South Africa’s locally built and premier performance bakkie has its highly anticipated replacement on the way but that doesn’t mean the outgoing model is any less capable than it was before. Here are some of the standout features of the Ford Ranger Raptor that make it such an appealing lifestyle bakkie.
Paying in the region of a million Rand for a bakkie isn’t something commonplace in our market yet. The outgoing Ranger Raptor is in that ballpark and the newly revealed iteration is expected to be well over the milestone price. Looking into the details reveals why the esteemed model has seen such success despite its price tag.
It is no secret that South Africans love their bakkies, with the perennial favourite Toyota Hilux topping sales charts month in and month out according to Naamsa.

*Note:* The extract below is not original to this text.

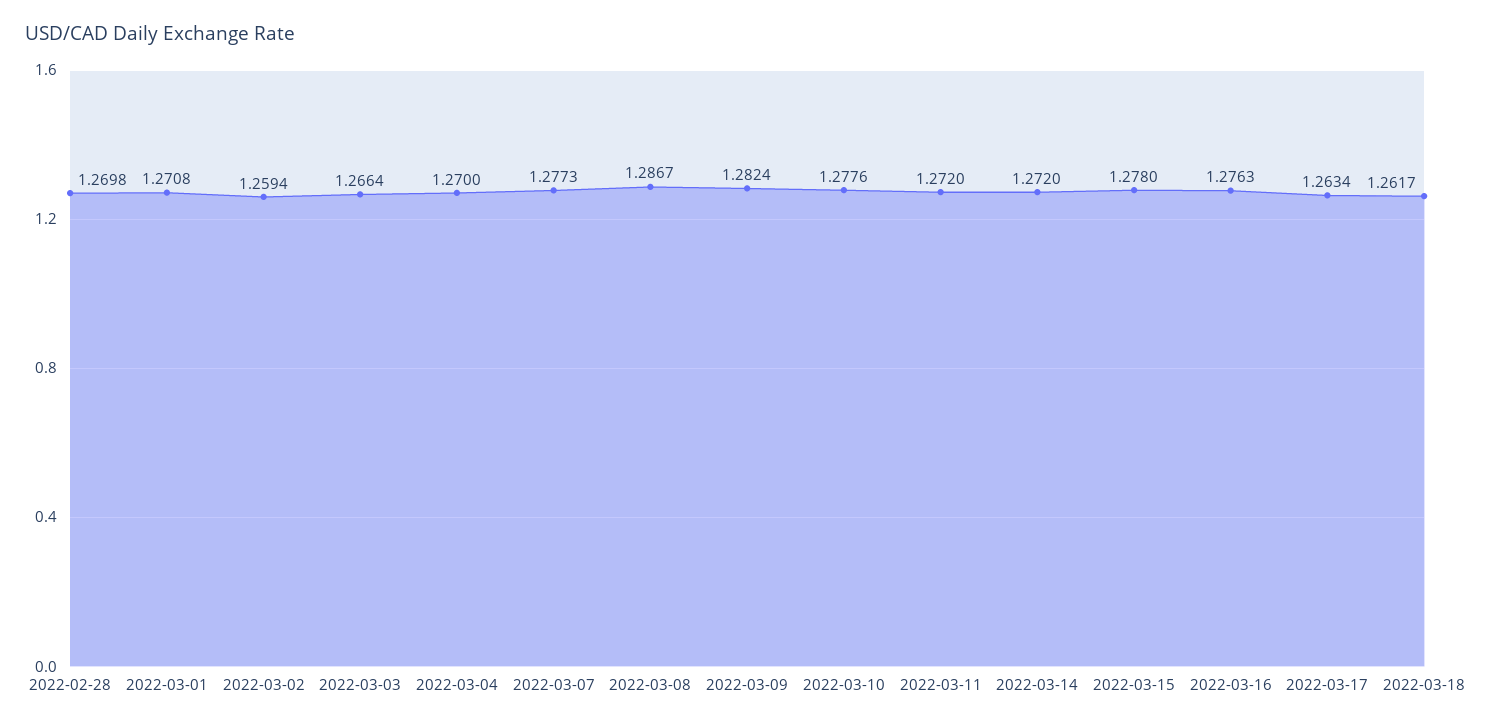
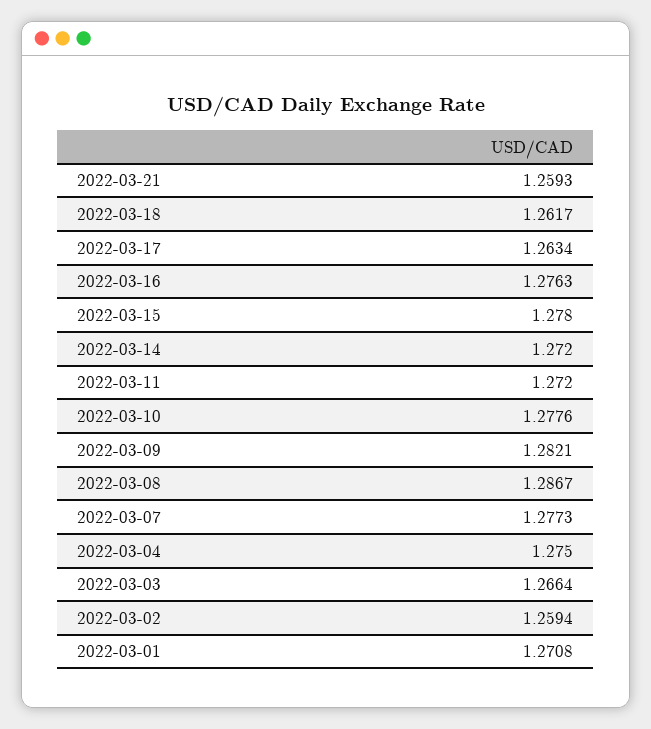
2022-02-28: 1.2698 -> none
2022-03-04: 1.27 -> 1.275
2022-03-09: 1.2824 -> 1.2821
2022-03-21: none -> 1.2593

That being said, a bakkie will naturally do well in our local market so why not combine its versatility with luxury and performance for a niche market? That is what we have here with the Ford Ranger Raptor by taking the standard model and completely overhauling it for an uncompromising experience.
It retains the same banal 2-litre bi-turbo diesel engine from other models in the Ranger portfolio. This means that it produces 157 kW and 500 N.m, more than sufficient to comfortably cruise around town and just enough to kick up loose road-surface when the traction control is disengaged. Power is transferred via a 10-speed automatic torque converter to a four-wheel drive system which is connected to the ground with 285/70/R17 General Grabber AT3 all-terrain tyres.
A noteworthy detail of the Ranger Raptor is its 63mm-diameter Fox Racing dampers which offer 32% more travel at the rear with 18% more up front. This hardware offers Position Sensitive Damping that can adjust forces in response to changing driving scenarios. The remaining suspension setup has also been revised to allow for more spirited off-road driving, new aluminium front double wishbones are on the front corners while bespoke solid axle multi-link system rear architecture replaces leaf springs at the rear.
All of these upgrades mean that the wheels and tyres have been considerably offset. The front and rear tracks are each 150 mm wider while the suspension and tyre tweaks mean the Ranger Raptor sits 51 mm taller than standard. As expected, off-road ability has been improved with 283 mm of ground clearance and 850 mm of water wading.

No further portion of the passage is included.